[[ Material for this task open ]]

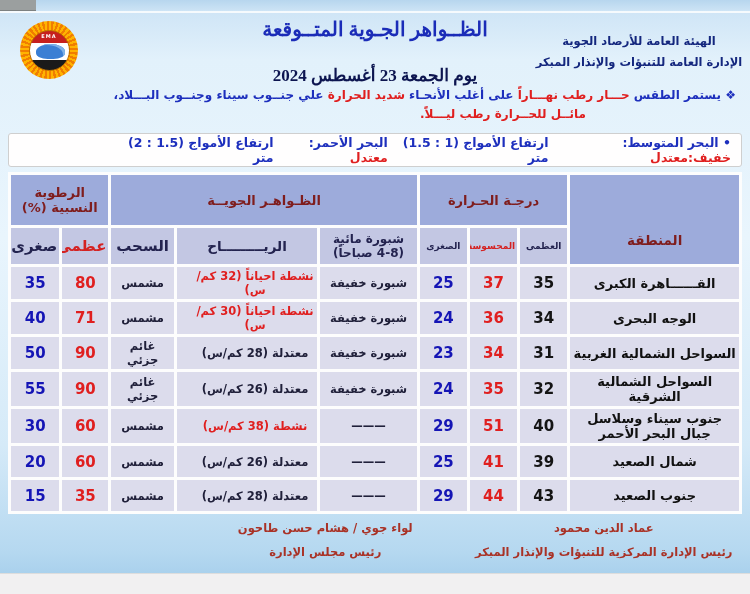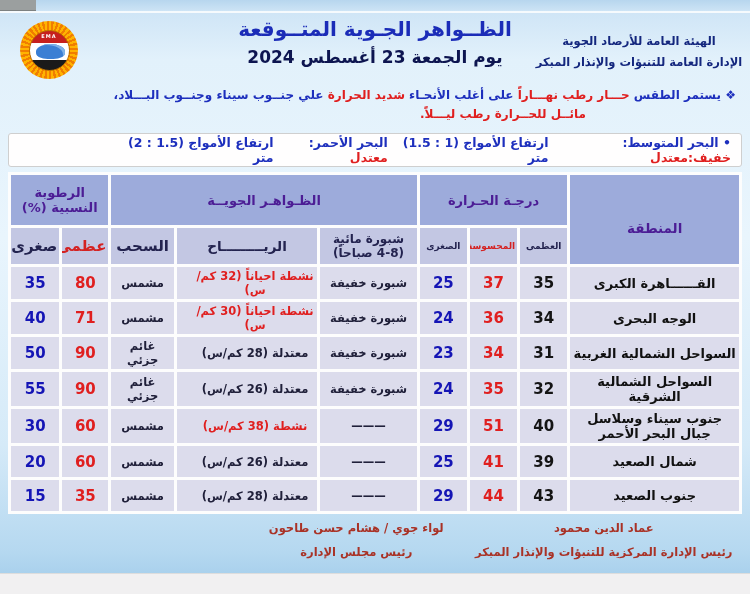"الظــواهر الجـوية المتــوقعة" .title-wrap { font-family: none -> Liberation Serif, serif }
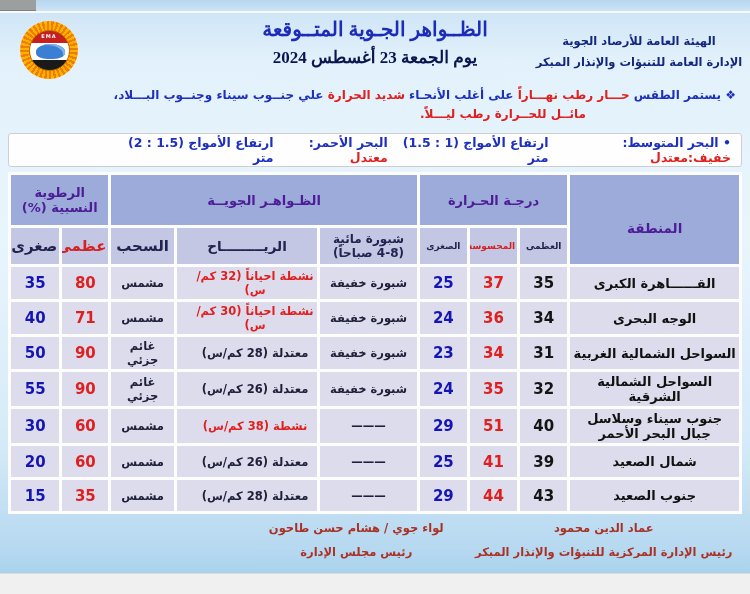"يوم الجمعة 23 أغسطس 2024" .doc-date { margin-top: 6px -> 24px }
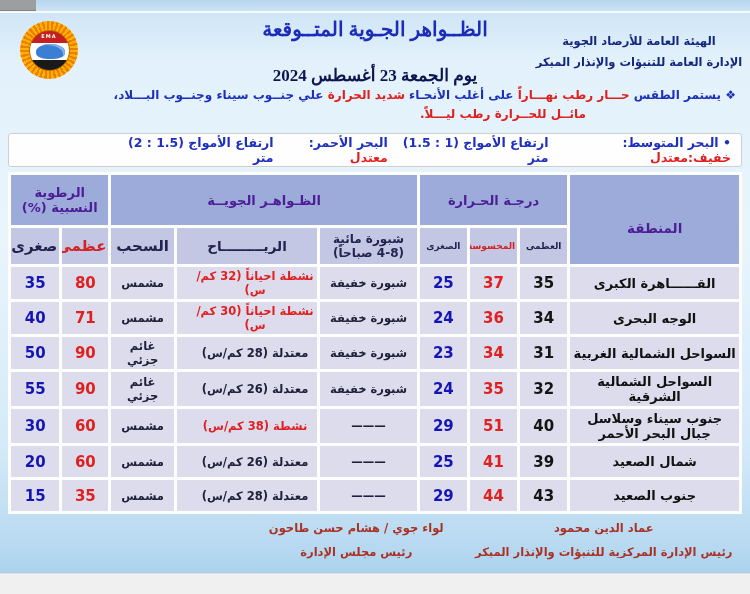"الرطوبة النسبية (%)" th.group { color: #4c1d95 -> #7f1d1d }
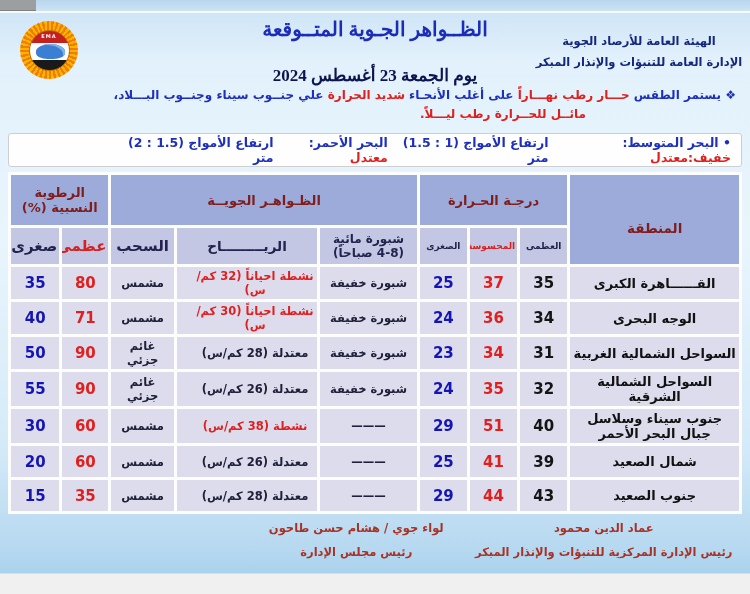"المنطقة" th.region-head { padding-bottom: 28px -> 16px }
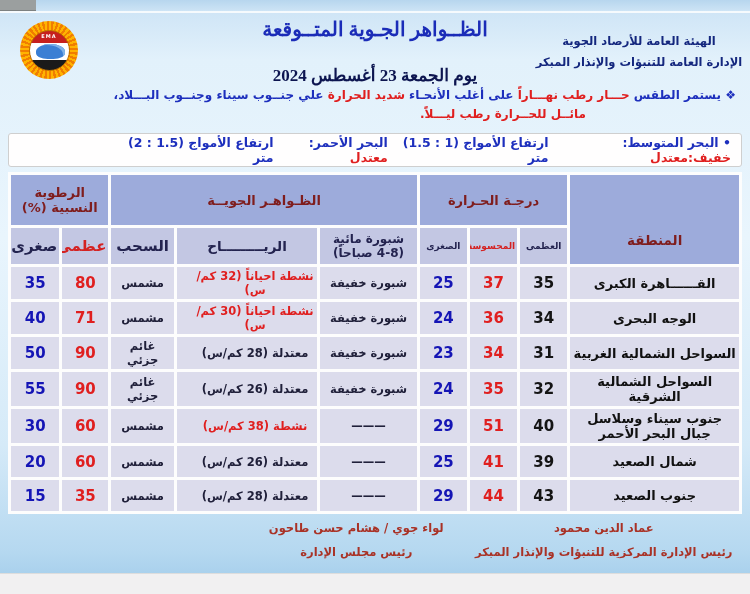"لواء جوي / هشام حسن" .sig { margin-left: none -> 31px }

[[ Material for this task closed ]]

▶ Activity: Pictures stay out; everything else in the records gets copied exactly.

▶ Task solution:
"الظــواهر الجـوية المتــوقعة" .title-wrap { font-family: none -> Liberation Serif, serif }
"يوم الجمعة 23 أغسطس 2024" .doc-date { margin-top: 6px -> 24px }
"الرطوبة النسبية (%)" th.group { color: #4c1d95 -> #7f1d1d }
"المنطقة" th.region-head { padding-bottom: 28px -> 16px }
"لواء جوي / هشام حسن" .sig { margin-left: none -> 31px }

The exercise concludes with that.